Fez essa viagem ao volante uma vez, “muito devagar”, porque o IP4 - a via mais rápida de ligação de Trás-os-Montes ao litoral - “mete algum respeito”. Nunca mais teve coragem para o fazer, por mais que o carro próprio desse “bastante jeito” no dia-a-dia em Vila Real. Quando o túnel abrir, Ricardo Carvalho poderá fazer a viagem integralmente pela A4, com maior segurança.

Nos últimos 20 anos, morreram 136 pessoas em acidentes de viação no IP4, algumas delas em resultado de um traçado sinuoso e das condições meteorológicas difíceis no percurso, sobretudo no Inverno, quando o nevoeiro limita a visibilidade nas zonas situadas a maior altitude. Por vezes é a neve a criar dificuldades acrescidas.

A maior segurança com que será possível fazer a viagem é uma das vantagens apontadas pelos futuros utilizadores do túnel, que o primeiro-ministro António Costa inaugura esta tarde.
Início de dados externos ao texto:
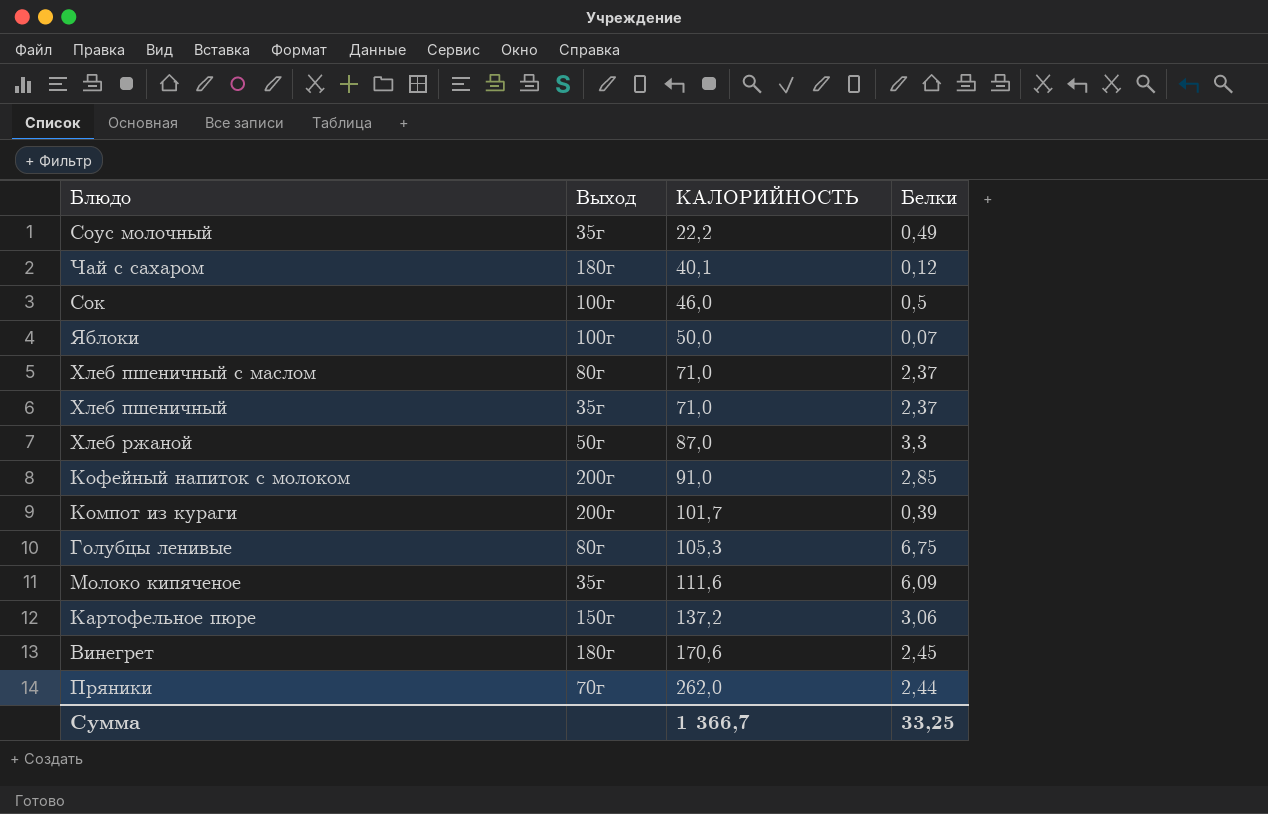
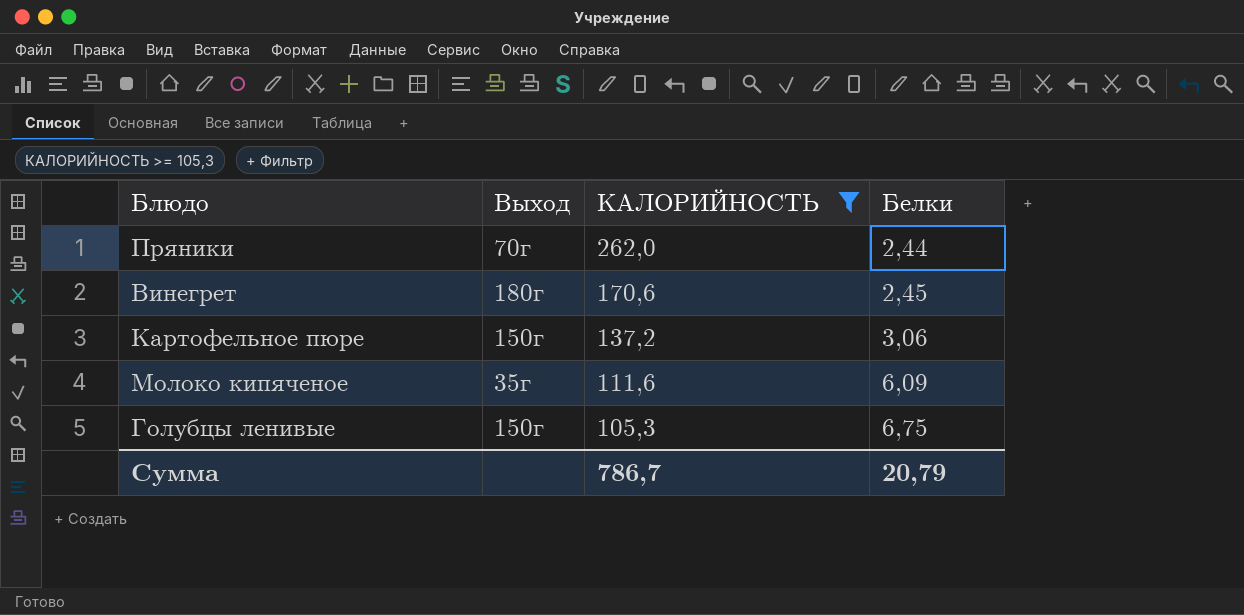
filter: none -> КАЛОРИЙНОСТЬ >= 105,3
row order: КАЛОРИЙНОСТЬ ascending -> КАЛОРИЙНОСТЬ descending
Голубцы ленивые | Выход: 80г -> 150г
Сумма | КАЛОРИЙНОСТЬ: 1 366,7 -> 786,7
Сумма | Белки: 33,25 -> 20,79

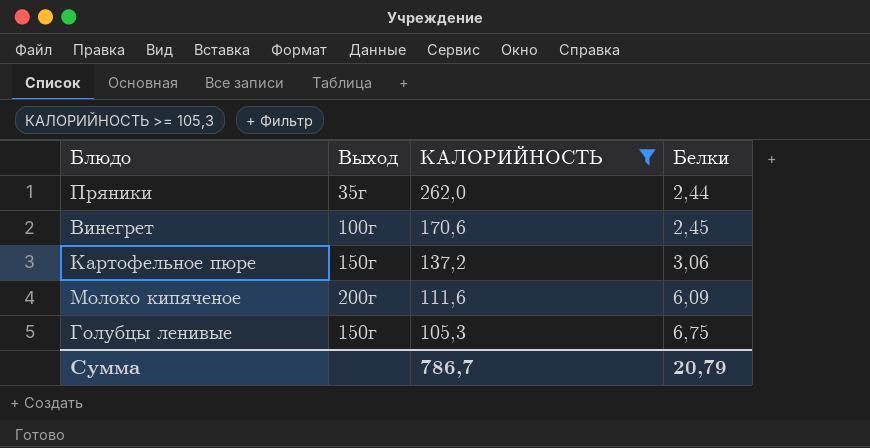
Пряники | Выход: 70г -> 35г
Винегрет | Выход: 180г -> 100г
Молоко кипяченое | Выход: 35г -> 200г

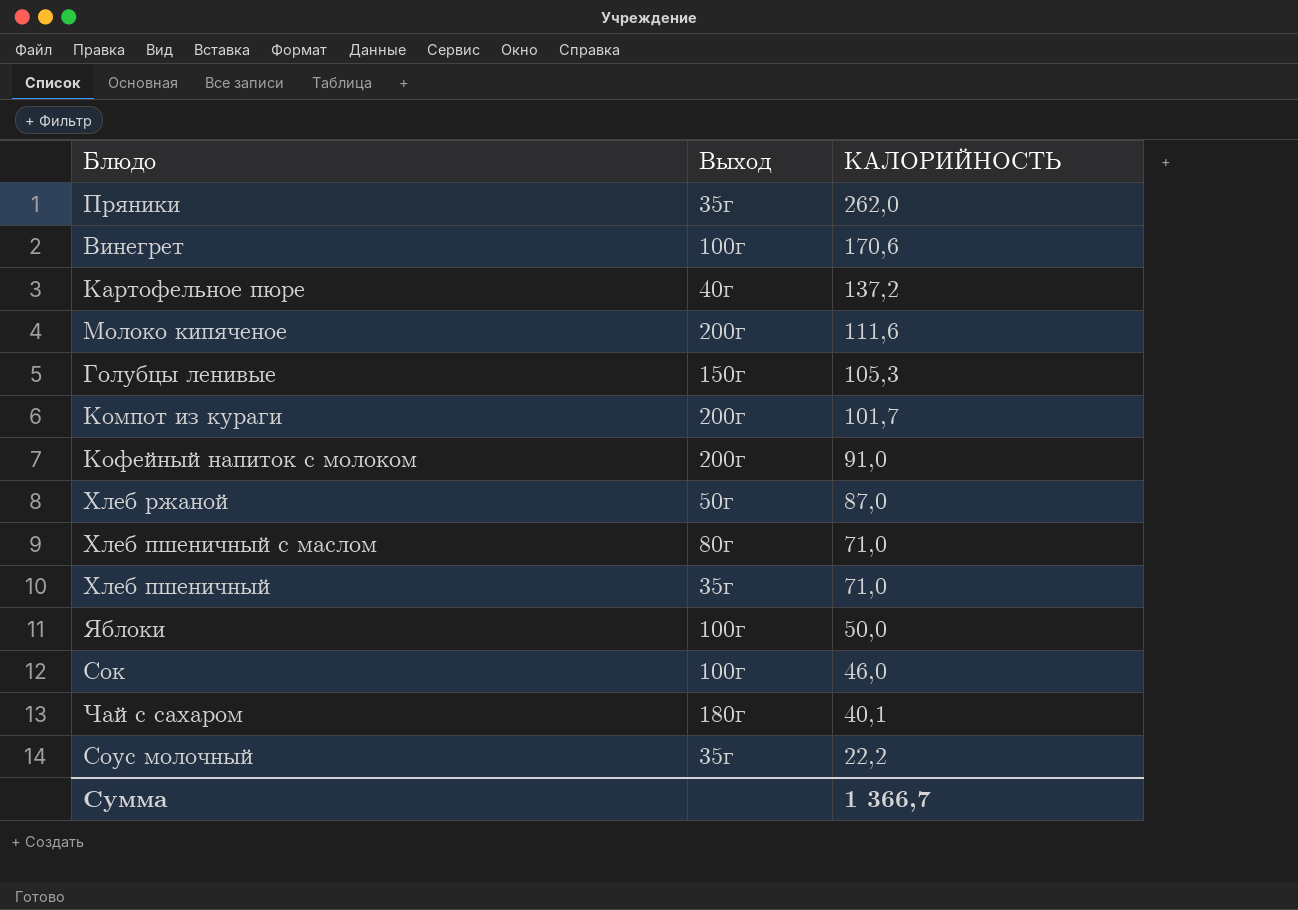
filter: КАЛОРИЙНОСТЬ >= 105,3 -> none
column Белки | position: 4 -> none
Картофельное пюре | Выход: 150г -> 40г
Сумма | КАЛОРИЙНОСТЬ: 786,7 -> 1 366,7

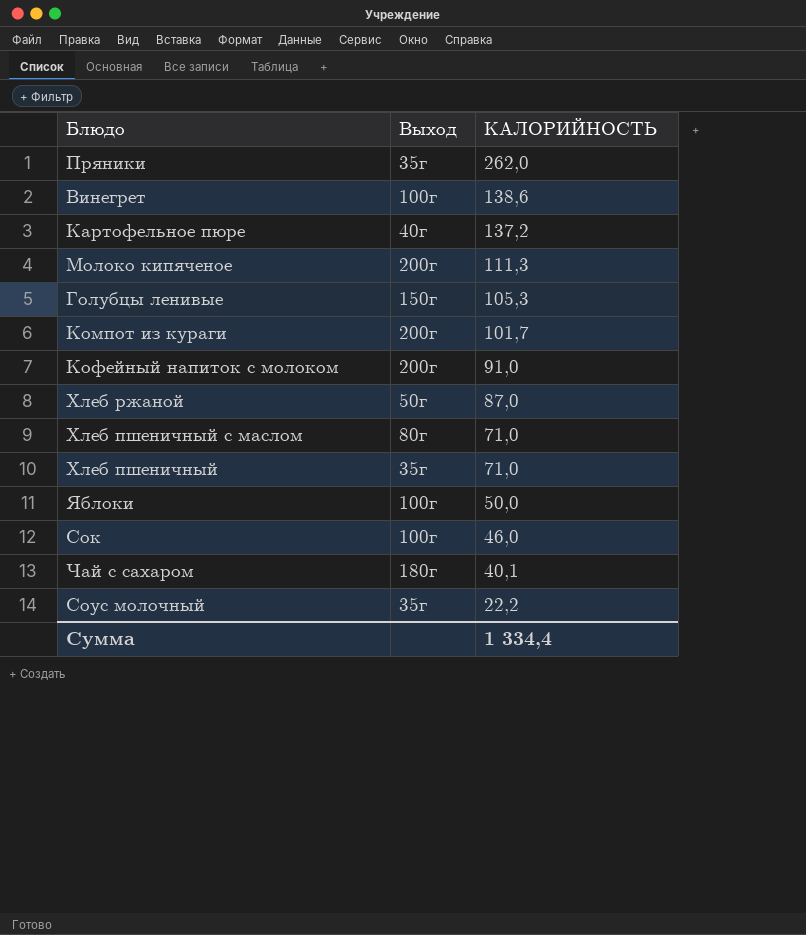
Винегрет | КАЛОРИЙНОСТЬ: 170,6 -> 138,6
Молоко кипяченое | КАЛОРИЙНОСТЬ: 111,6 -> 111,3
Сумма | КАЛОРИЙНОСТЬ: 1 366,7 -> 1 334,4

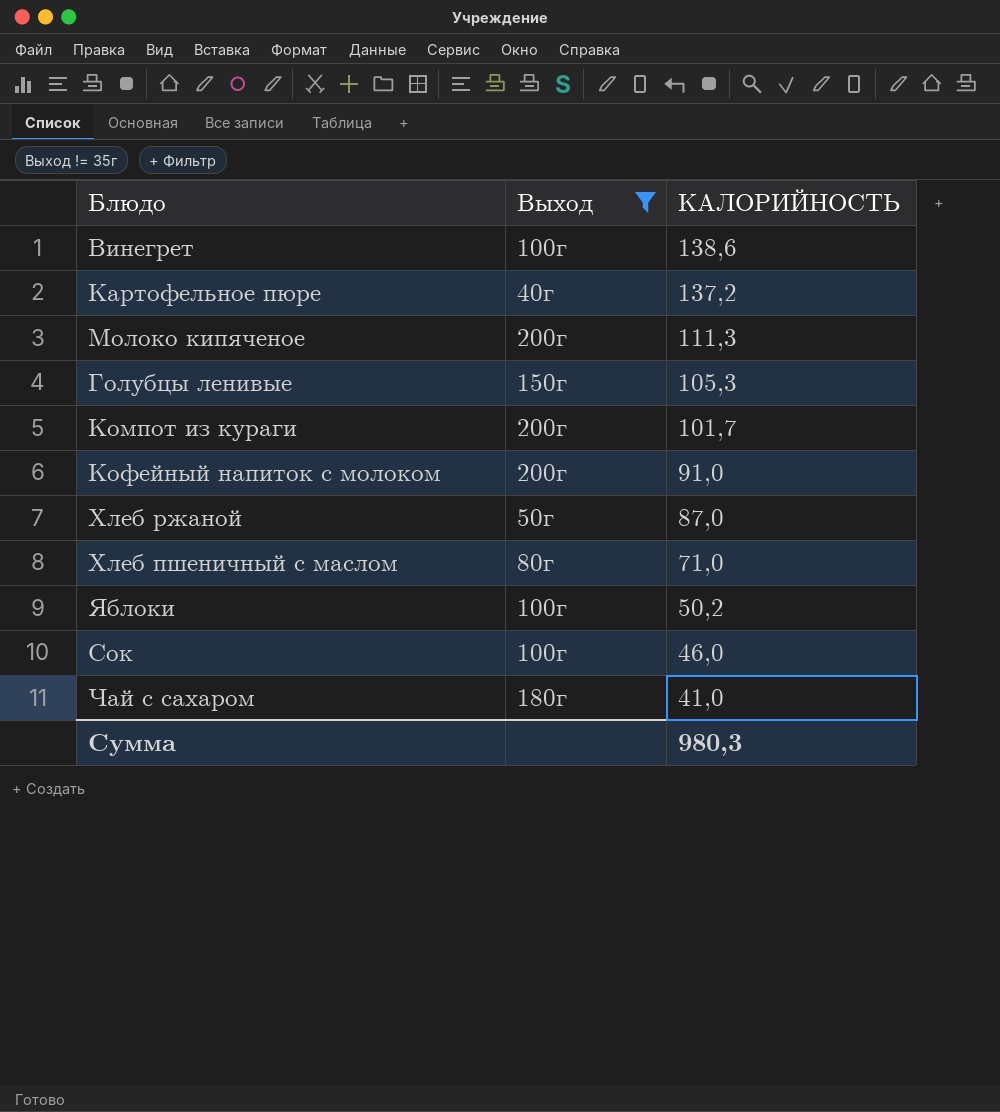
filter: none -> Выход != 35г
Яблоки | КАЛОРИЙНОСТЬ: 50,0 -> 50,2
Чай с сахаром | КАЛОРИЙНОСТЬ: 40,1 -> 41,0
Сумма | КАЛОРИЙНОСТЬ: 1 334,4 -> 980,3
O conforto do novo percurso, em comparação com o tortuoso IP4 e a poupança no tempo de viagem, estimada em 20 minutos, são outras das mais-valias apontadas e que levam o presidente da associação empresarial de Vila Real (Nervir), Luís Tão, a considerar que, a partir de hoje, “começa a desenhar-se um novo mapa de Portugal”. “Para nós transmontanos, o Marão era uma fronteira enorme”, sublinha.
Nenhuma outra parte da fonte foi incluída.